Attempting to get a value from the registry, however I believe the fact that it’s a DWORD is tripping me up.
I tried using the examples from this thread,“If-then-else reg_dword” however I keep getting “singular expressions refers to non existent object”
I first tried this
value “BOH_Service” of key “HKEY_LOCAL_MACHINE\Software\Microsoft\Windows NT\CurrentVersion\Winlogon\SpecialAccounts\UserList” of registry
However since the value is DWORD I changed it up to
exist value “BOH_Service” whose (it = hexadecimal integer(“1”)) of key > “HKEY_LOCAL_MACHINE\Software\Microsoft\Windows NT\CurrentVersion\Winlogon\SpecialAccounts\UserList” of registry
exist value “BOH_Service” whose (it as integer = 0) of key “HKEY_LOCAL_MACHINE\Software\Microsoft\Windows NT\CurrentVersion\Winlogon\SpecialAccounts\UserList” of registry
Bother of these failed with a “singular expression refers to non existent object”

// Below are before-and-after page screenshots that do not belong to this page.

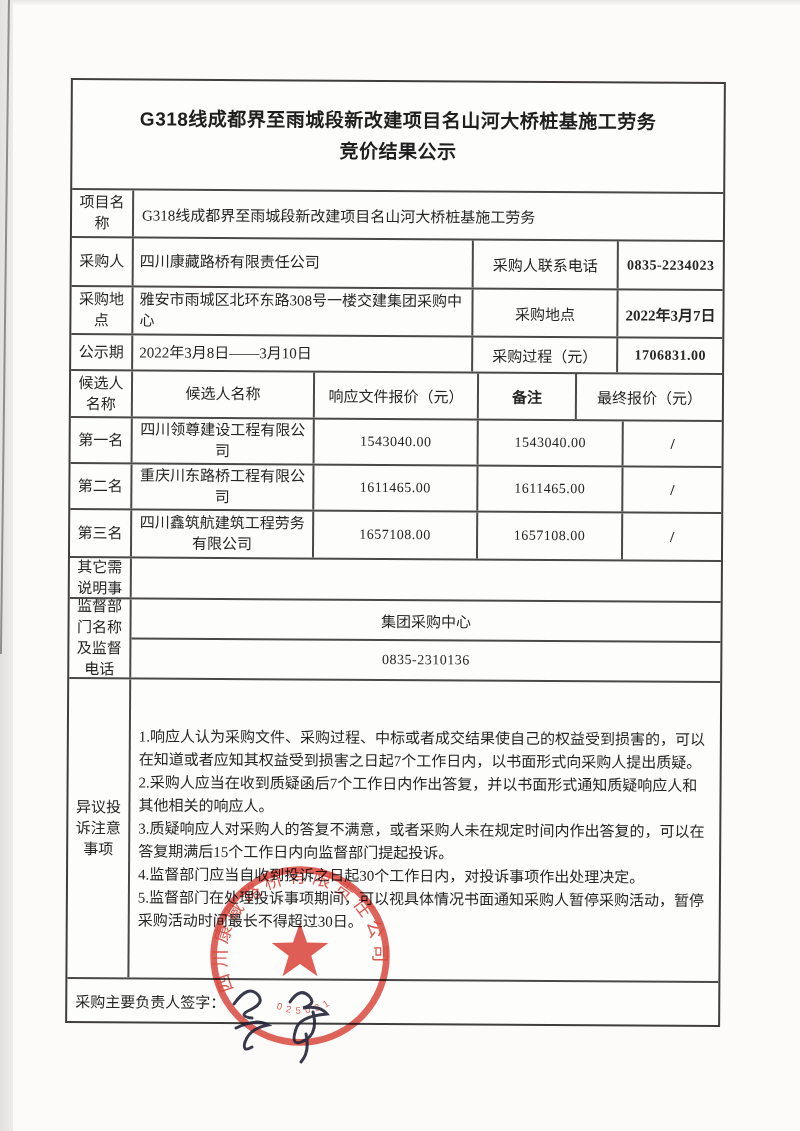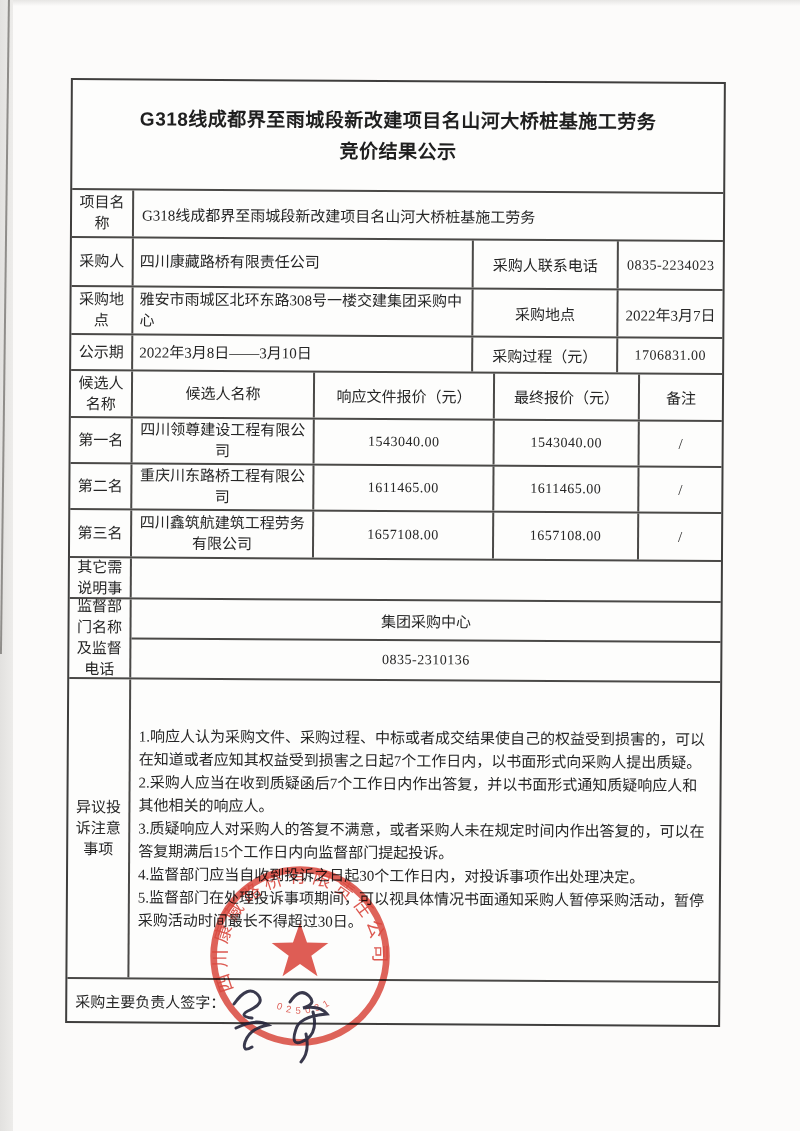--- a/index.html
+++ b/index.html
@@ -33,7 +33,7 @@
   .c-label{width:62px;justify-content:center;text-align:center;padding:2px 4px;line-height:21px;}
   .c-val{width:340px;padding:2px 6px;line-height:21px;}
   .c-mid{width:145px;justify-content:center;}
-  .c-right{flex:1;justify-content:center;text-align:right;}
+  .c-right{flex:1;justify-content:center;text-align:right;font-weight:bold;}
   .c-name{width:182px;justify-content:center;text-align:center;padding:2px 6px;line-height:21px;}
   .c-doc{width:180px;justify-content:center;text-align:center;}
   .c-flex{flex:1;padding:2px 8px;}

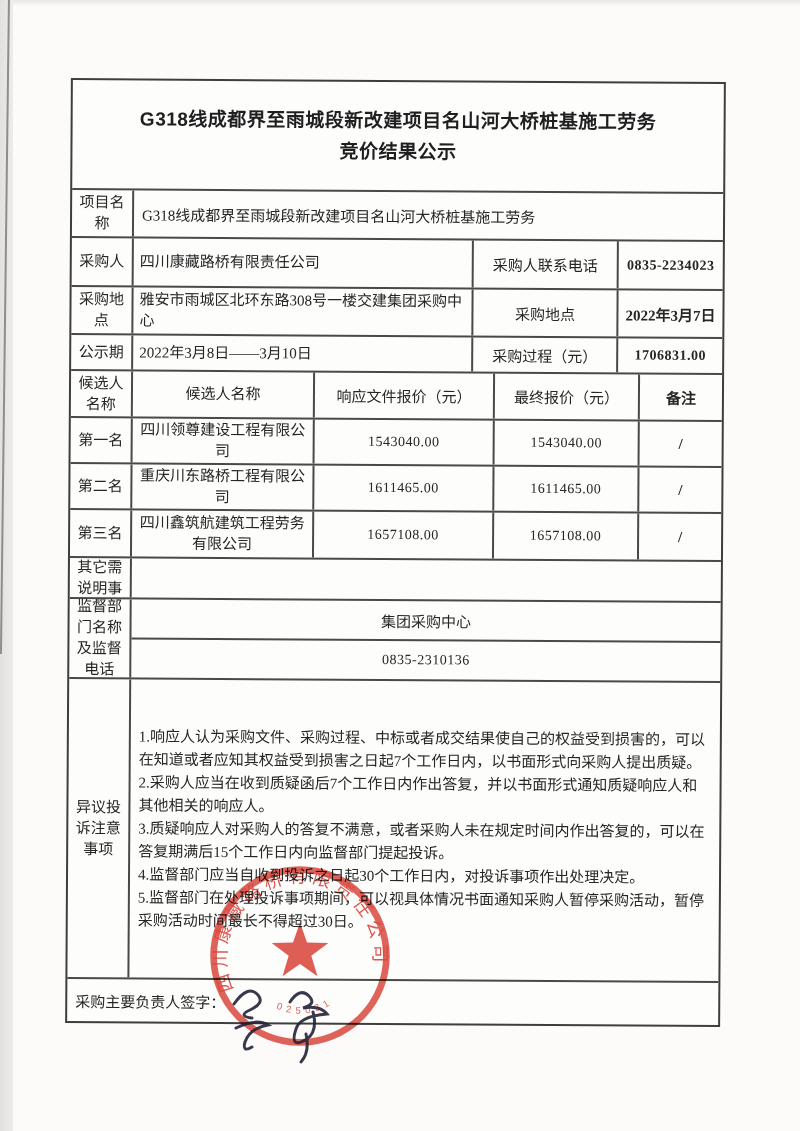--- a/index.html
+++ b/index.html
@@ -35,7 +35,7 @@
   .c-mid{width:145px;justify-content:center;}
   .c-right{flex:1;justify-content:center;text-align:right;font-weight:bold;}
   .c-name{width:182px;justify-content:center;text-align:center;padding:2px 6px;line-height:21px;}
-  .c-doc{width:180px;justify-content:center;text-align:center;}
+  .c-doc{width:164px;justify-content:center;text-align:center;}
   .c-flex{flex:1;padding:2px 8px;}
   .num{font-size:14px;letter-spacing:0.5px;}
 

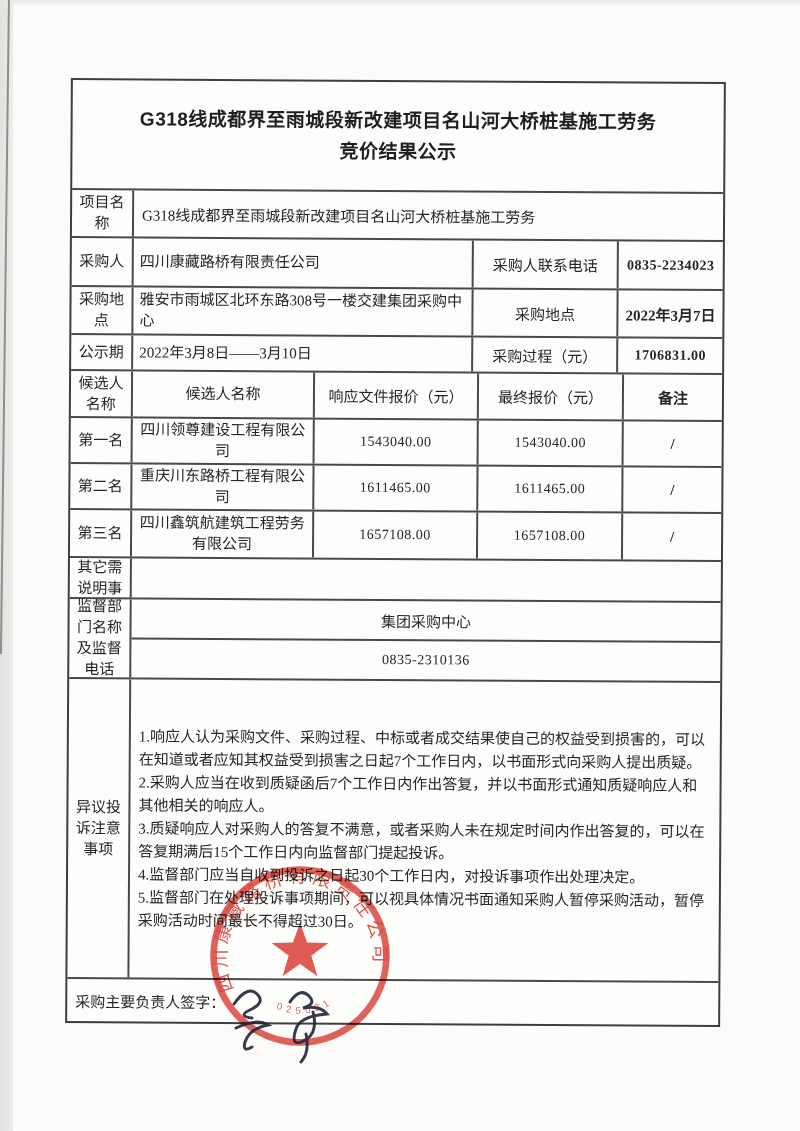--- a/index.html
+++ b/index.html
@@ -106,8 +106,8 @@
     <div class="cell c-label">候选人名称</div>
     <div class="cell c-name">候选人名称</div>
     <div class="cell c-doc">响应文件报价（元）</div>
+    <div class="cell c-right">备注</div>
     <div class="cell c-mid">最终报价（元）</div>
-    <div class="cell c-right">备注</div>
   </div>
 
   <div class="row h46">

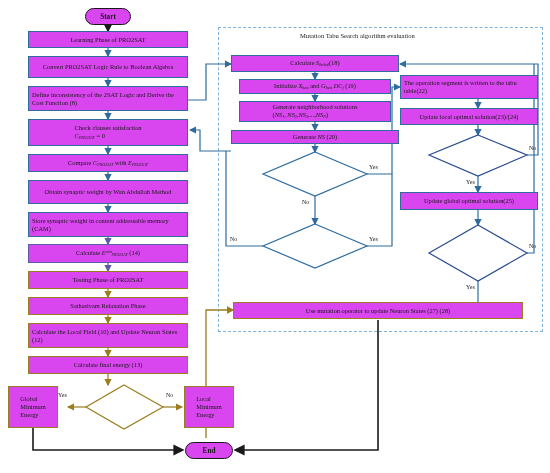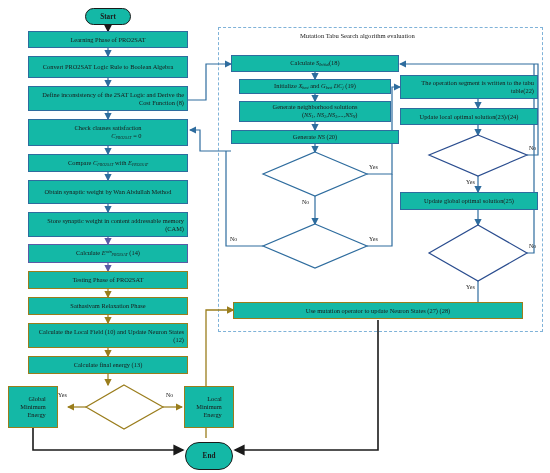--- a/index.html
+++ b/index.html
@@ -12,7 +12,7 @@
   svg.edges{position:absolute;left:0;top:0;width:550px;height:473px;pointer-events:none;}
 
   .node{position:absolute;box-sizing:border-box;display:flex;align-items:center;
-        justify-content:center;text-align:right;background:#14b8a6;}
+        justify-content:center;text-align:left;background:#d946ef;}
   .proc{border:1.3px solid #2E6C9E;font-size:6.4px;line-height:1.25;padding:1px 3px;}
   .proc.gold{border-color:#9A7D1C;}
   .proc.purple{border-color:#5B5BA6;}

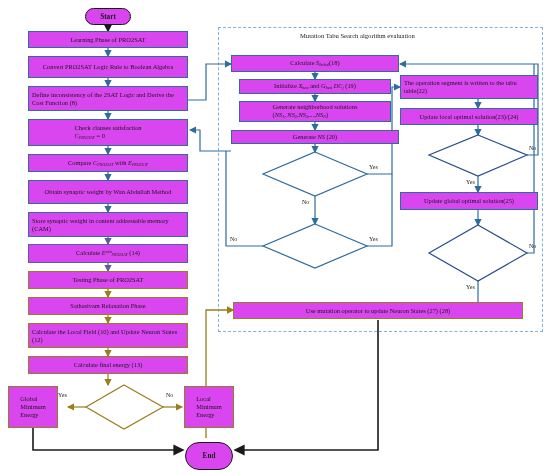--- a/index.html
+++ b/index.html
@@ -116,7 +116,7 @@
   </svg>
 
   <div class="node term" style="left:85px;top:8px;width:46px;height:17px;">Start</div>
-  <div class="node term" style="left:185px;top:442px;width:48px;height:28px;">End</div>
+  <div class="node term" style="left:185px;top:442px;width:48px;height:17px;">End</div>
 
   <div class="node proc" style="left:28px;top:31px;width:160px;height:17px;">
       <span>Learning Phase of  PRO2SAT</span>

Never mind… someone at my work already made something for this.
exists key whose (name of it = “UserList” AND value “BOH_Service” of it as string as version = “1”) of key “HKEY_LOCAL_MACHINE\SOFTWARE\Microsoft\Windows NT\CurrentVersion\Winlogon\SpecialAccounts” of native registry
The BigFix Client is a 32-bit application, and by default it’s subject to the Wow6432 redirection (HKLM\Software -> HKLM\Software\Wow6432Node, \Windows\System32 -> \Windows\SysWOW64, and \Program Files -> \Program Files (x86))
If you look for a property “of registry”, by default that uses the 32-bit redirected path; so when you query for key "HKLM\Software\Microsoft\Windows NT\CurrentVersion\Winlogon\SpecialAccounts" of registry, it actually gets redirected to “HKLM\Software\ Wow3264Node \Microsoft\Windows NT\CurrentVersion\Winlogon\SpecialAccounts”
Change the query to “of native registry” tells the client to bypass the 32-bit redirection and look at the real registry path.
Likewise, there are objects for “native system folder”, “x32 system folder”, and “x64 system folder” to specify whether to look at the “real” \Windows\System32 folder vs the redirected \Windows\SysWOW64, and “native program files folder”, “x32 program files folder” and “x64 program files folder” to do the same for C:\Program Files vs C:\Program Files (x86).
In Action Script, you should use the directive action uses wow64 redirection false
when you need to run the native 64-bit executables for things like “cmd.exe”, “cscript.exe”, “powershell.exe”, etc.